Sandow v. Eckstein

67 Conn. App. 243 | Conn. App. Ct. | 2001

Opinion

MIHALAKOS, J.

The plaintiffs, Joan Sandow and William Sandow,1 appeal from the judgment rendered in favor of the defendants, Maiy Ann Eckstein and Production Typographers, Inc., following a jury trial. On appeal, the plaintiffs claim that the trial court improperly charged the jury. We affirm the judgment of the trial court.
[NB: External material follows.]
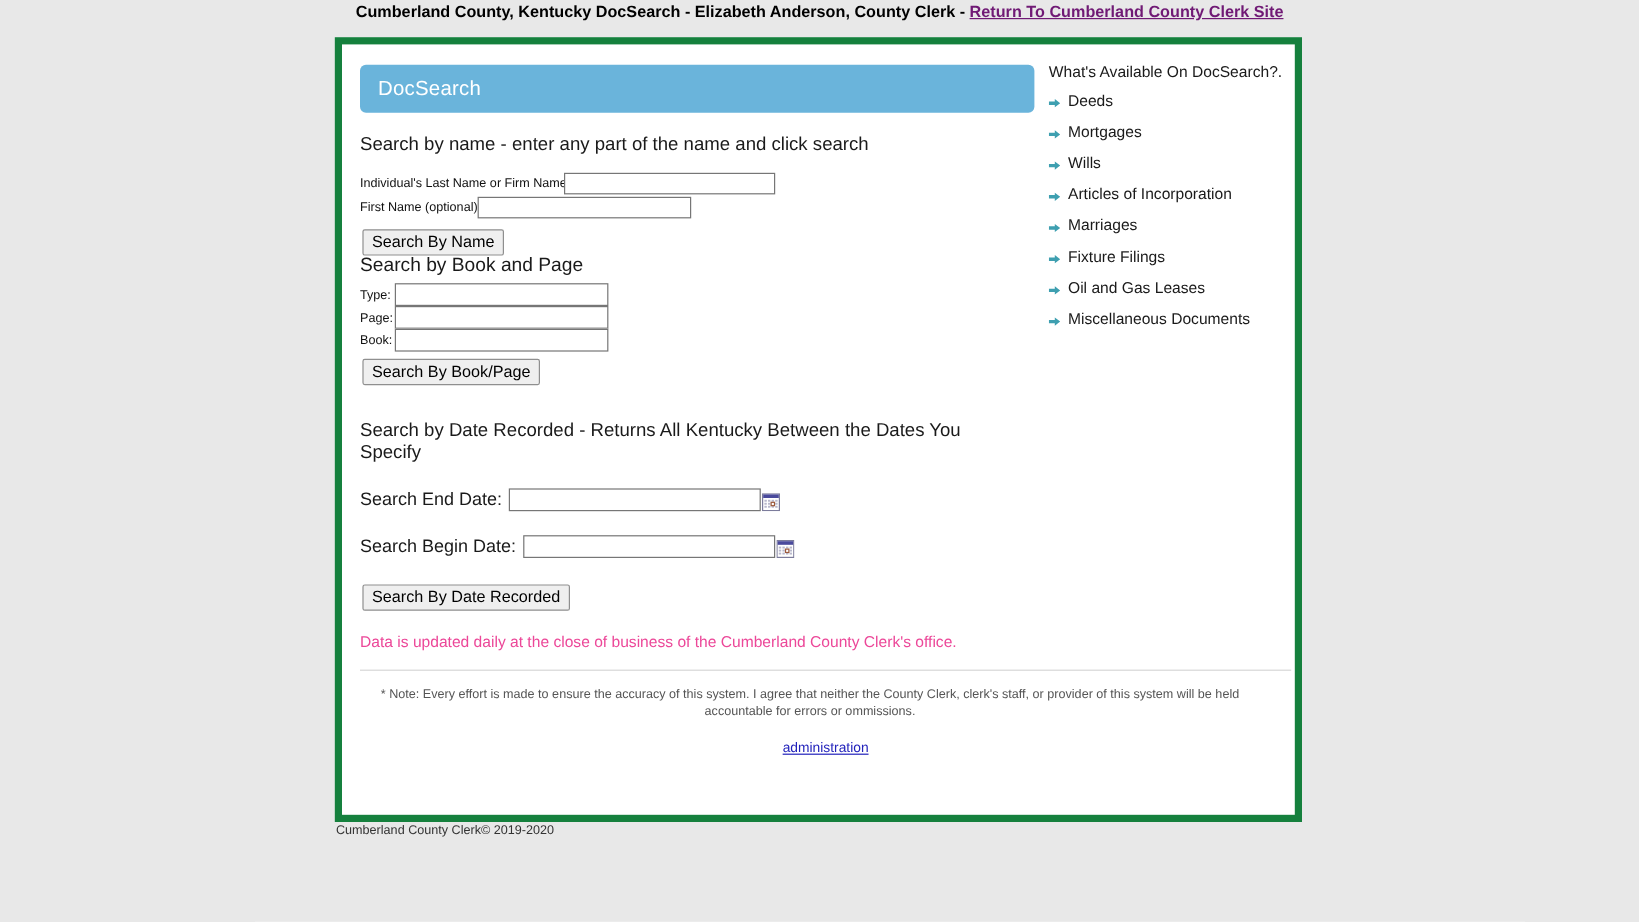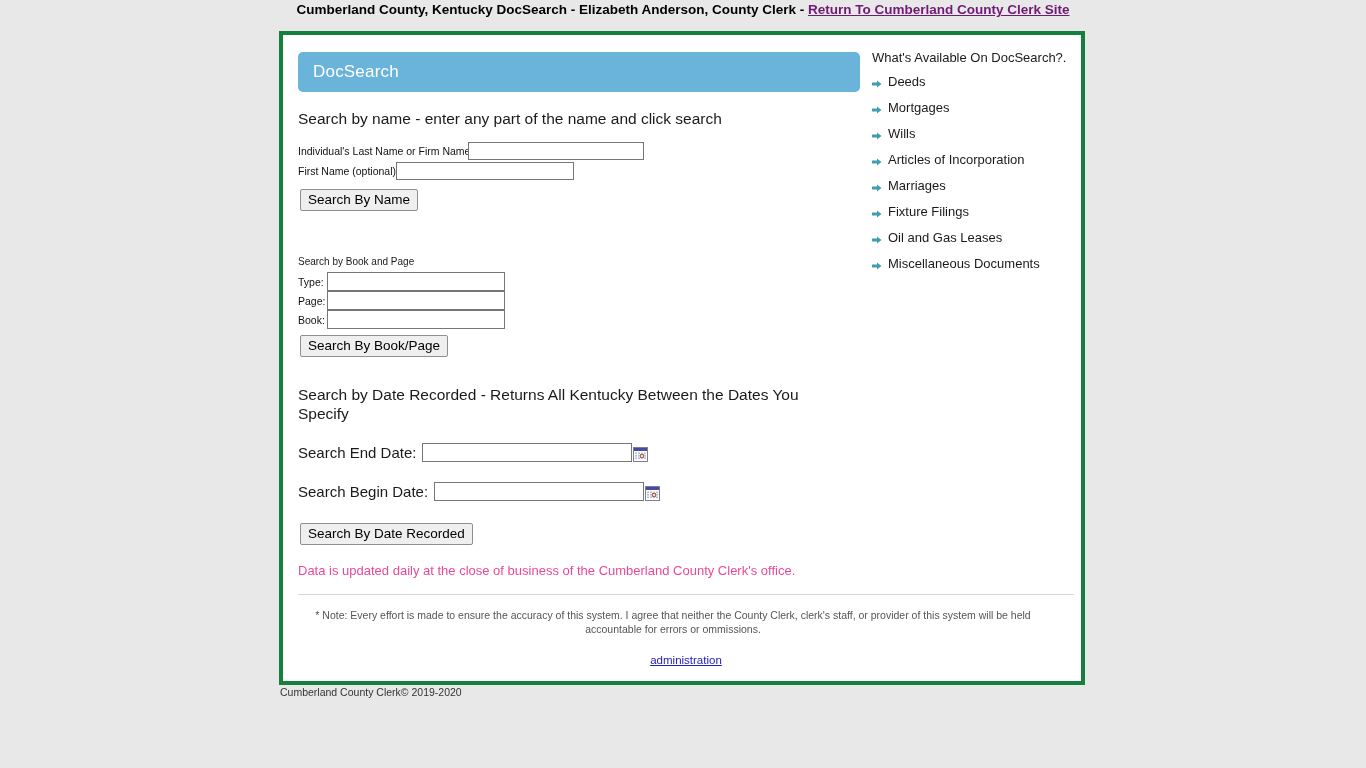"DocSearch" .card { border: 4px solid #15803d -> 6px solid #15803d }
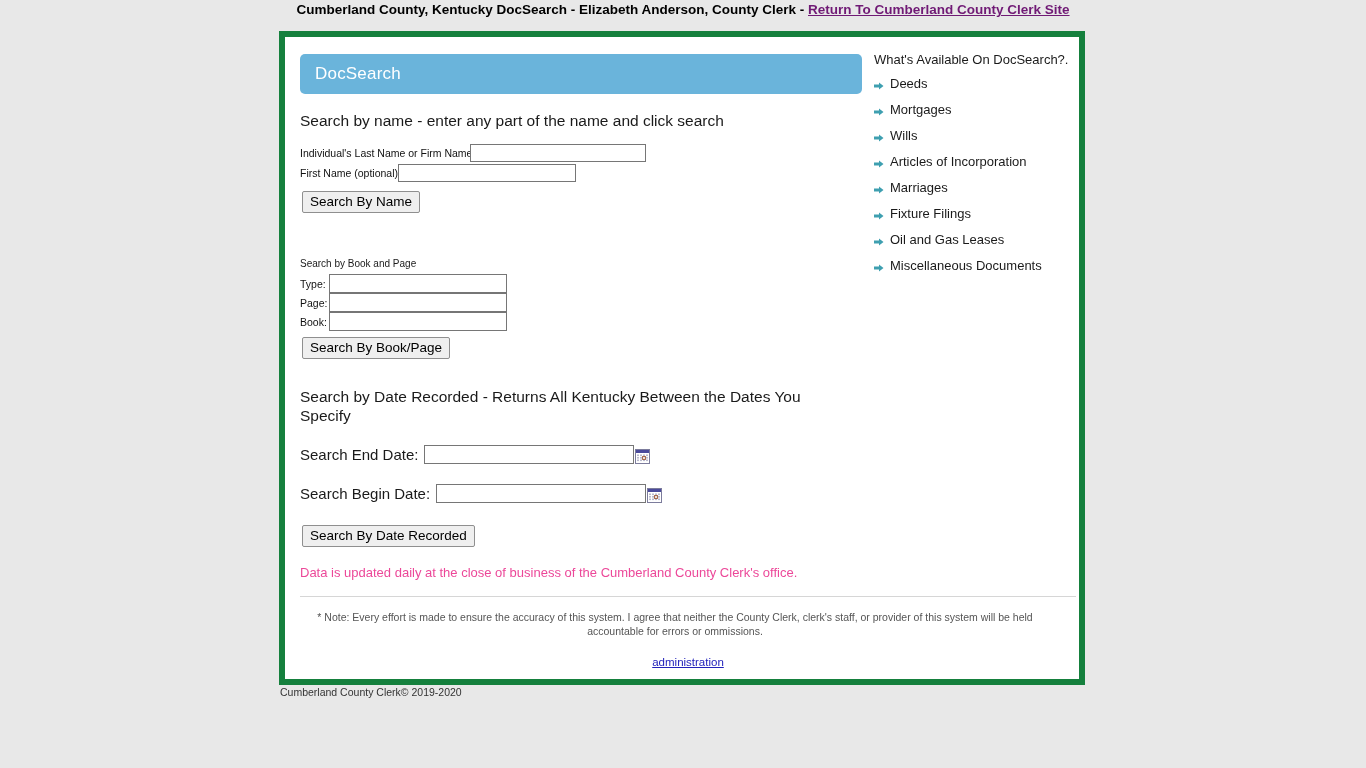"Search by Book and Page" .bp-title { font-size: 10px -> 16px; margin-top: 45px -> none }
The jury reasonably could have found the following facts. At approximately 7:30 p.m. on Friday, February 3, 1995, the named plaintiff was traveling northbound on Woodbine Road in Stamford. Woodbine Road is a narrow, winding, unlit road without sidewalks or shoulders. The named plaintiff stopped her vehicle on the east side of Woodbine Road, exited the vehicle and crossed to the other side of the road to place some flyers in a mailbox. At the time, she was wearing dark colored clothing, a black raincoat and a navy blue pantsuit. After placing the flyers in the mailbox, she turned and saw headlights close to her. She was struck in the abdomen by a passing motor vehicle and fell to the ground.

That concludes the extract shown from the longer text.